Oh là là mais le blockbuster tellement occupé à faire de Bruce Wayne/Batman un superhéros que c'en est d'un banal. "The Dark Knight Rises" ("TDKR") commence quelques années après que Batman a disparu sur sa moto, pourchassé pour des crimes dont il a endossé la responsabilité. Bruce Wayne vit désormais reclus, il boite et s'est laisser pousser un horrible bouc (signe de déchéance). Et puis soudain, il y a menace sur Gotham. Le commissaire Gordon, un jeune flic (Gordon-Levitt), et Alfred, qui fantasme de le voir fonder une famille (le bonheur), le pressent de revêtir le masque. J'y vais ? J'y vais pas ? Pas très motivé. Il revient quand même.
En 2005, Christopher Nolan avait rebooté la licence en décrivant un homme chauve-souris réaliste. « Batman Begins » illustrait avec application la naissance de Batman : les gadgets high-tech, les arts martiaux, la névrose originelle... S'en est suivi un puissant "Dark Knight", qui tirait la licence DC Comics vers une zone jamais empruntée au cinéma : le thriller et le film noir. Mais "The Dark Knight Rises" s'inscrit davantage dans la lignée de "Batman Begins". Pressé de boucler la trilogie, à coups de phrases sentencieuses, le film en oublie de creuser ses personnages. Selyna Kyle ("Catwoman") en est l'exemple le plus intrigant. Une femme sans passé, réduite à ses hauts talons, ses acrobaties et à sa duplicité.

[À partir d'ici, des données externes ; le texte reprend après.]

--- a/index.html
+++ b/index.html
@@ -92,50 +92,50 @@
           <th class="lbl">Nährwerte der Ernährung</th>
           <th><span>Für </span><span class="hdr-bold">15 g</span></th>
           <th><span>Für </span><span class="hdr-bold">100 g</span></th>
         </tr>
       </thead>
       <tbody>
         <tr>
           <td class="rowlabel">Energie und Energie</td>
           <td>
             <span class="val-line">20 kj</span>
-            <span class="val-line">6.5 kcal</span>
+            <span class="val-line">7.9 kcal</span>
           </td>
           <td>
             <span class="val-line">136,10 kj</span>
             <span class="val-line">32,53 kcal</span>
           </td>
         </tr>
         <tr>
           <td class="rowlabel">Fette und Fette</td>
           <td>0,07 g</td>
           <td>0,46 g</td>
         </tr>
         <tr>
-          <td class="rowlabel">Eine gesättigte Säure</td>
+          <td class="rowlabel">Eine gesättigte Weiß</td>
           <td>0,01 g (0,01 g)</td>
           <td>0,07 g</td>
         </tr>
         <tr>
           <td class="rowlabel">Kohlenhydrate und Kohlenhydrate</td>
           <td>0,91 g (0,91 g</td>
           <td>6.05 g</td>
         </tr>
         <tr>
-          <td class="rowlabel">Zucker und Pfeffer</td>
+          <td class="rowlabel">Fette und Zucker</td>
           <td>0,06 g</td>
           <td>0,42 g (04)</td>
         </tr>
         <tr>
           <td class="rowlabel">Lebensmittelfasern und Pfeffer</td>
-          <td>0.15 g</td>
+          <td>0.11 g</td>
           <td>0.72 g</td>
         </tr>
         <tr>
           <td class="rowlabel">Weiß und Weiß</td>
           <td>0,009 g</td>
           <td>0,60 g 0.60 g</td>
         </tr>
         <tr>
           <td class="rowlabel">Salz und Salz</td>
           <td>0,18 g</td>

"The Dark Knight Rises" fait péter le budget à l’écran avec des décors gigantesques, des scènes aériennes et des explosions de bâtiments. Il y quatre ans, il suffisait au Joker de brûler une pyramide de billets pour que le film produise une étincelle. Le Joker: "Je suis un mec aux goûts simples, j'adore la dynamite, la poudre et l'essence. Tu sais ce qu'ils ont en commun ? Ils sont bon marché." Parce que « TDKR » ne fonctionne pas à l'économie, pas une seule scène n'y restera culte. L'effondrement d'un terrain de stade s'avère plus banale que la disparition d'un crayon au cours d'un tour de magie. Et la spectaculaire scène d'ouverture dans les airs moins significative qu'un hold-up de clowns.

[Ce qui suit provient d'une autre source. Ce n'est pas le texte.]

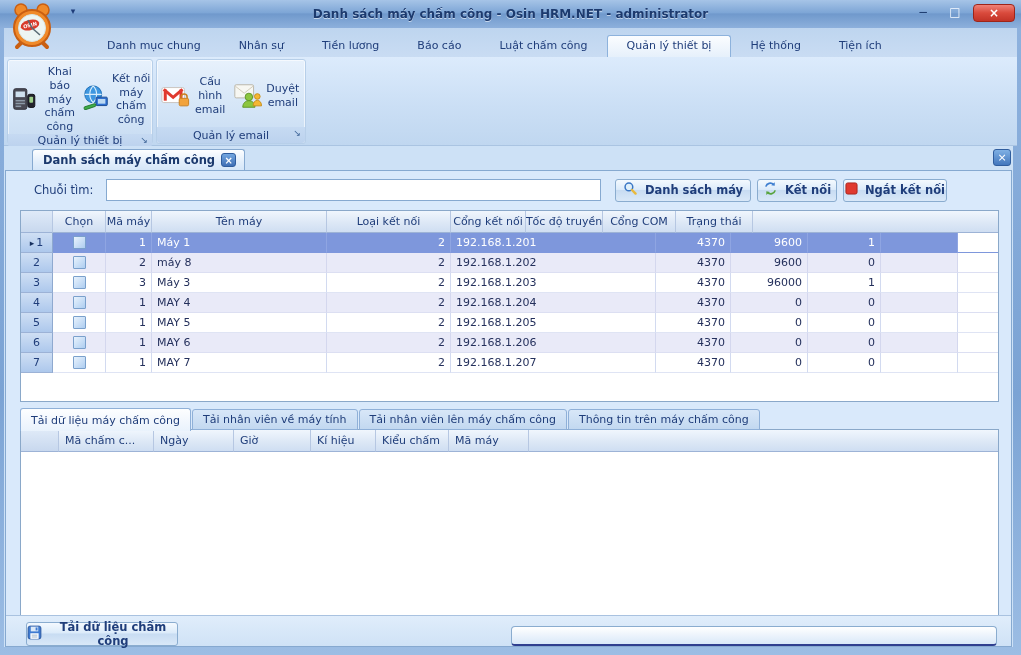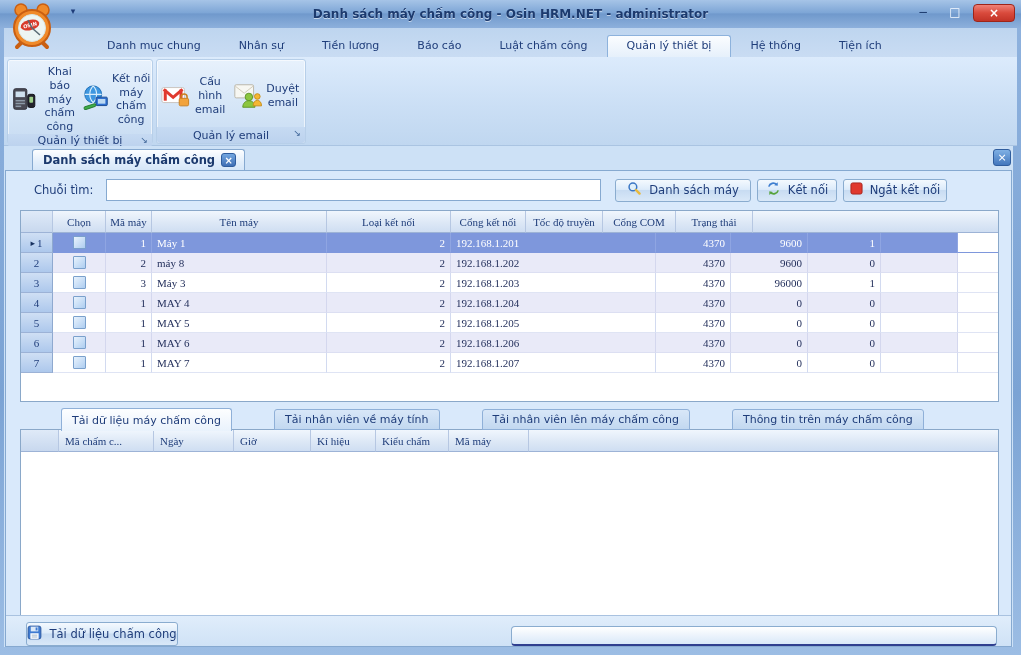--- a/index.html
+++ b/index.html
@@ -80,31 +80,31 @@
 
   
   .search-row { position:absolute; top:6px; left:0; right:0; height:26px; display:flex;
     align-items:center; padding-left:8px;margin-left:20px; }
   .search-label { width:72px; color:#1f3d7a; font-size:11.5px; }
   .search-input { width:495px; height:22px; border:1px solid #86a9d0; background:#fff;
     padding:0 4px; font-size:11px; font-family:inherit; }
   .tb-btn { height:23px; display:inline-flex; align-items:center; justify-content:center; gap:7px;
     border:1px solid #8aaccf; border-radius:3px; cursor:pointer; color:#1f3d7a;
     font-size:11.5px; font-family:inherit;
-    background: linear-gradient(180deg,#f4f9fe 0%,#dcebfa 45%,#c8dcf2 50%,#d9e8f8 100%); }
+    background: linear-gradient(180deg,#f4f9fe 0%,#dcebfa 45%,#c8dcf2 50%,#d9e8f8 100%); font-weight: bold; }
   .btn1 { width:136px; margin-left:14px; }
   .btn2 { width:80px; margin-left:6px; }
   .btn3 { width:104px; margin-left:6px; }
 
   
   .grid { position:absolute; left:14px; right:12px; background:#fff;
     border:1px solid #8aa8c9; overflow:hidden; }
   #main-grid { top:39px; height:192px; }
   #bottom-grid { top:258px; height:187px; }
-  .g-head, .g-row { display:flex;font-family:Liberation Serif, serif; }
+  .g-head, .g-row { display:flex; }
   .g-head { height:22px; }
   .g-row { height:20px; }
   .h-cell { display:flex; align-items:center; justify-content:center; color:#1f3d7a;
     background: linear-gradient(180deg,#f0f6fd 0%,#dde8f6 55%,#cfdef2 100%);
     border-right:1px solid #b6c7e2; border-bottom:1px solid #9db3d6; overflow:hidden;
     white-space:nowrap; cursor:pointer; }
   .h-cell.left { justify-content:flex-start; padding-left:6px; }
   .h-corner { background: linear-gradient(180deg,#dfeaf8 0%,#c8d8ee 100%); }
   .rowhdr { display:flex; align-items:center; justify-content:center; gap:2px; color:#1f3d7a;
     background: linear-gradient(180deg,#cfdff4 0%,#adc8ec 100%);
@@ -121,21 +121,21 @@
   .h-cell.filler { background: linear-gradient(180deg,#f0f6fd 0%,#dde8f6 55%,#cfdef2 100%) !important; }
   .cb { width:13px; height:13px; border:1px solid #7aa0cc; border-radius:1px;
     background: linear-gradient(135deg,#e9f3fd 0%,#aecdf0 100%); cursor:pointer; }
 
   
   .btabs { position:absolute; top:236px; left:14px; right:12px; height:23px; display:flex;
     align-items:flex-end; z-index:2; }
   .btab { height:21px; display:flex; align-items:center; padding:8px 10px; margin-right:1px;
     color:#1f3d7a; cursor:pointer; white-space:nowrap;
     background: linear-gradient(180deg,#d8e7f8 0%,#c2d8f0 100%);
-    border:1px solid #8fb0d8; border-radius:3px 3px 0 0;margin-left:41px; }
+    border:1px solid #8fb0d8; border-radius:3px 3px 0 0; }
   .btab.active { height:23px; margin-bottom:-1px; font-weight:normal;
     background: linear-gradient(180deg,#fdfeff 0%,#e9f2fc 100%); border-bottom:none; z-index:3; }
 
   
   .footer { position:absolute; left:0; right:0; bottom:0; height:31px;
     border-top:1px solid #a9c2e0; background: linear-gradient(180deg,#e0edfb 0%,#cfe2f6 100%);
     display:flex; align-items:flex-end; }
   .dl-btn { width:152px; height:24px; margin-left:20px; }
   .progress { position:absolute; left:505px; right:14px; height:20px; border-radius:4px;
     border:1px solid #8aaccf; border-bottom:2px solid #2f3f8f;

En 2008, le Joker proposait d'instaurer l'anarchie à Gotham. Un vrai programme politique, antithèse de l'ère sécuritaire de Bush. Quatre ans après, c'est beaucoup plus flou. Le terrorisme s'exprime sous vocoder triste, par la voix d'un Bane monolithique, pour délivrer un chaos aussi insoutenable qu’une chambre d’enfant mal rangée. Sa prise d'assaut de la mégalopole obéit à un plan rigoureux qui se confond avec la mise en scène millimétrée de Nolan. Pendant quinze minutes, dosage impeccable de l'action, du timing du scénario aux plans panoramiques (Imax oblige). Juste après, le film s’écroule sur lui-même, au fur et à mesure que des véhicules circulent dans Gotham et que les personnages s'agitent dans tous les sens. La pyrotechnie et les incohérences vident la dernière demi-heure de tout enjeu. La bande originale de Hans Zimmer, qui renoue avec sa veine la plus pompière, emporte les dialogues avec l'élégance d'un tsunami.
La trilogie Batman bâtie par Nolan retombe donc lourdement sur ses pattes. Christopher Nolan donne l'impression de se ramener sur scène pour une chanson de rappel. L'affrontement entre Batman et Bane se résume à un échange d'uppercuts, de vertèbres cassées et de chantage *baillement* à la bombe nucléaire. Pas de violence psychologique, pas de joute verbale, pas de confusion des valeurs... Le scénario file vers l'érection d'une statue pour Batman. Fini le paria, ciao l'homme qui se fait justice lui-même. « TDKR » évite surtout de se prendre la tête, triant les médailles à accrocher à la cape de son héros. Nolan a renoncé à tout point de vue sur la mythologie Batman, il a renoncé à s'en emparer pour raconter une autre histoire. C'est Batman punching-ball, Batman au fond du trou, Batman le phénix. Mais on ne le voit jamais planer.